Mark Roemer image of a person holding a puppy

Preparing Your Apartment for A New Puppy

I, Mark Roemer, know it is an exciting time when you get the chance to bring a new puppy home to your apartment. After all, you’re going to be getting a new best friend! Keeping your apartment secure for your new puppy does take quite a bit of planning, however. Failure to plan could cause your rental to be destroyed, which could mean losing your security deposit. In reality, only a small percentage of renters said they lost their deposit due to damage done by a pet.

Prior to your newest addition to the family comes home, make sure your puppy adoption is a totally happy experience by puppy-proofing the apartment ahead of time. Below, you will find numerous ways that you can have your home comfortable, safe, and healthy for your new puppy friend.

Latch Those Doors

While you may be aware that kitchen cleaner is poisonous, your new puppy does not know how to read bottles. Therefore, they will not know that it can break and leak into their mouth when they are chewing on it. Instead, make sure that the bottles are kept away from places they can access. Since you possibly store cleaners and other chemicals in your entire apartment on the lower shelves, you must prevent your dog from invading! When it comes to getting into stuff they shouldn’t, dogs can be pretty darn smart. You are going to have to outthink your tiny new addition.

Something that you can do is act as if you have a child. At the end of the day, that is essentially what you are getting. Both children and puppies can be quite curious. These devices are designed for someone that can use critical thinking skills. For example, when it comes to working these locks, you have two perks that your dog doesn’t: opposable thumbs.

Cover Your Trash

The saying that one man’s trash is another man’s treasure couldn’t be more accurate for a puppy. As such, puppies prefer to search through trash, among other items, to find the food you dumped after dinner. Make sure all the trash cans in your apartment have been adequately secured. If I had one suggestion, I would say to make sure your trashcans come with a locking ability.

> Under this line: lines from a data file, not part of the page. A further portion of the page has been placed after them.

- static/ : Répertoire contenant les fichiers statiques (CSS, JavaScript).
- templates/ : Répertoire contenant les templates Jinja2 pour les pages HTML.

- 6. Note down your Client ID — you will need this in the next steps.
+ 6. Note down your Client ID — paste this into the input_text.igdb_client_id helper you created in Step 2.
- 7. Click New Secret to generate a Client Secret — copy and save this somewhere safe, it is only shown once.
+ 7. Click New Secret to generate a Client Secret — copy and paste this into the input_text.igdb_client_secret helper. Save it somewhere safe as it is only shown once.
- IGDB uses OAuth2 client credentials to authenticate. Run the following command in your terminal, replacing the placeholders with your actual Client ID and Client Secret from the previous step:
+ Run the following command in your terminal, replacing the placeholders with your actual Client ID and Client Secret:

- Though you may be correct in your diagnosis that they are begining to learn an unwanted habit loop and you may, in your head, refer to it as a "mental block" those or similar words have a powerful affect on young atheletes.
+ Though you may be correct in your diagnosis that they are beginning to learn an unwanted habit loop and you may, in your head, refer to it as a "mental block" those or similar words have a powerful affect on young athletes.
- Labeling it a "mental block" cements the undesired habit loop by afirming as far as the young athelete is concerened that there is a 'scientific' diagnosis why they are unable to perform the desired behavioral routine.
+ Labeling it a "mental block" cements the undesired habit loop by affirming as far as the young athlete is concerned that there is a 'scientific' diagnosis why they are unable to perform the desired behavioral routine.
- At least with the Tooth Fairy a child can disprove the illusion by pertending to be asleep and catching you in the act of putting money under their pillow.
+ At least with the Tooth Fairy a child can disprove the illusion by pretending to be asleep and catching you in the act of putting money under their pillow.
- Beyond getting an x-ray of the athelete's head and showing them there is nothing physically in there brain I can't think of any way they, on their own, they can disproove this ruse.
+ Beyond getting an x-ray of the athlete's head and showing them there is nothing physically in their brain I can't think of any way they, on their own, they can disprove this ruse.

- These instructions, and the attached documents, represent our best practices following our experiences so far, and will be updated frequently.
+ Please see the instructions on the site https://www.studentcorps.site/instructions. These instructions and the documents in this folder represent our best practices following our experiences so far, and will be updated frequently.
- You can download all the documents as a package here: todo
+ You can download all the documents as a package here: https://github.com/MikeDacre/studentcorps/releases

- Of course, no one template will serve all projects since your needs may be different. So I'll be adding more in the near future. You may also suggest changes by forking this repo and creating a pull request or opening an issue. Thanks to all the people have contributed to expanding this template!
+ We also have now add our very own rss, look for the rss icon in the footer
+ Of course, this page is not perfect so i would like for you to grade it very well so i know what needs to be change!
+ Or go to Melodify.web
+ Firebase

When purchasing a can, don’t skimp. Some versions are effortless to open, even for dogs that have no idea what a trashcan is. To decide how easy it is to open, play around with the garbage can in the shop. If you find it too easy to open, opt for another trashcan. The trashcan should be challenging to open rather than taking several trips to the vet to look after a sick dog. Garbage cans in the bathroom, dining room, and bedroom should be just as challenging to manage as the ones you get for your kitchen. Dogs tend to roam around the house, and you can’t have eyes on them at all times.

Conceal all Cords

The main reason for puppy-proofing your apartment is that anything might be a chewing toy in the eyes of your new pet. Though your slippers are not capable of harming him, a power cord could do it. Go through your house and make sure all of your assorted cables are off the floor, out of reach, or hidden away. This includes the cords you have plugged into phones and other mobile devices. Consider positioning furniture in front of sockets, pulling power strips through a cable-managing tube on top of tables, or running cords under the carpet.

Use Your Closet

Just as much as you are going to get addicted to your new puppy, they are going to get addicted to you. While one of the advantages of this attachment is being able to cuddle with your four-legged friend, his affection can be frustrating at times, mainly when he chews on your favorite things.

Dogs are attracted to stuff that smells like their owner. In their world, your shoes, hats, and clothing are all fair game. Fortunately, apartments now come with a storage unit for extra items. It would be smart if you not only freed up some space in your apartment but also kept things away from your pet!

Door-mounted shoe racks and other accessories can be purchased that will keep your belongings protected behind closed closet doors. Just make sure that you put them away when you are finished using them to keep them away from the puppy.

Form a Blockade

In your dog’s eyes, the space under your bed or behind the sofa looks super-fun. Those places, however, may contain fallen debris that you don’t want him to eat. If there are items that have rolled under your bed (e.g., bobby pins, needles, or socks), they may succumb to the antics of your new pup.

Blocking access to these narrow spaces is your first line of defense. By using boards, you can create blockades or simply position other furniture in front of access points. Your puppy will eventually grow too large to be able to fit into those areas anyway.

Get Down to His Level

Now that you have equipped your apartment with childproof cabinet locks, enclosed garbage bins, secret cables, cabinet contraptions, and blockades, you are now ready to step into the paws of your new pet.

Get down and snoop around your apartment on the ground as if you were a puppy. Do you see crumbs that you didn’t find before under the desk? Does it seem doable to crawl under the bed? What about a toilet seat for you? Is that up? (Puppies enjoy drinking from the bowl of an open toilet).

Make changes when you scour your apartment so that when you bring home your dog for the first time, all is in order.


I, Mark Roemer, know that getting a pet can be something quite special. I also know that they are a lot of work. If you take the time to prepare before your pet arrives, you will save yourself a lot of headaches in the future. I wish you the best of luck with your new friend.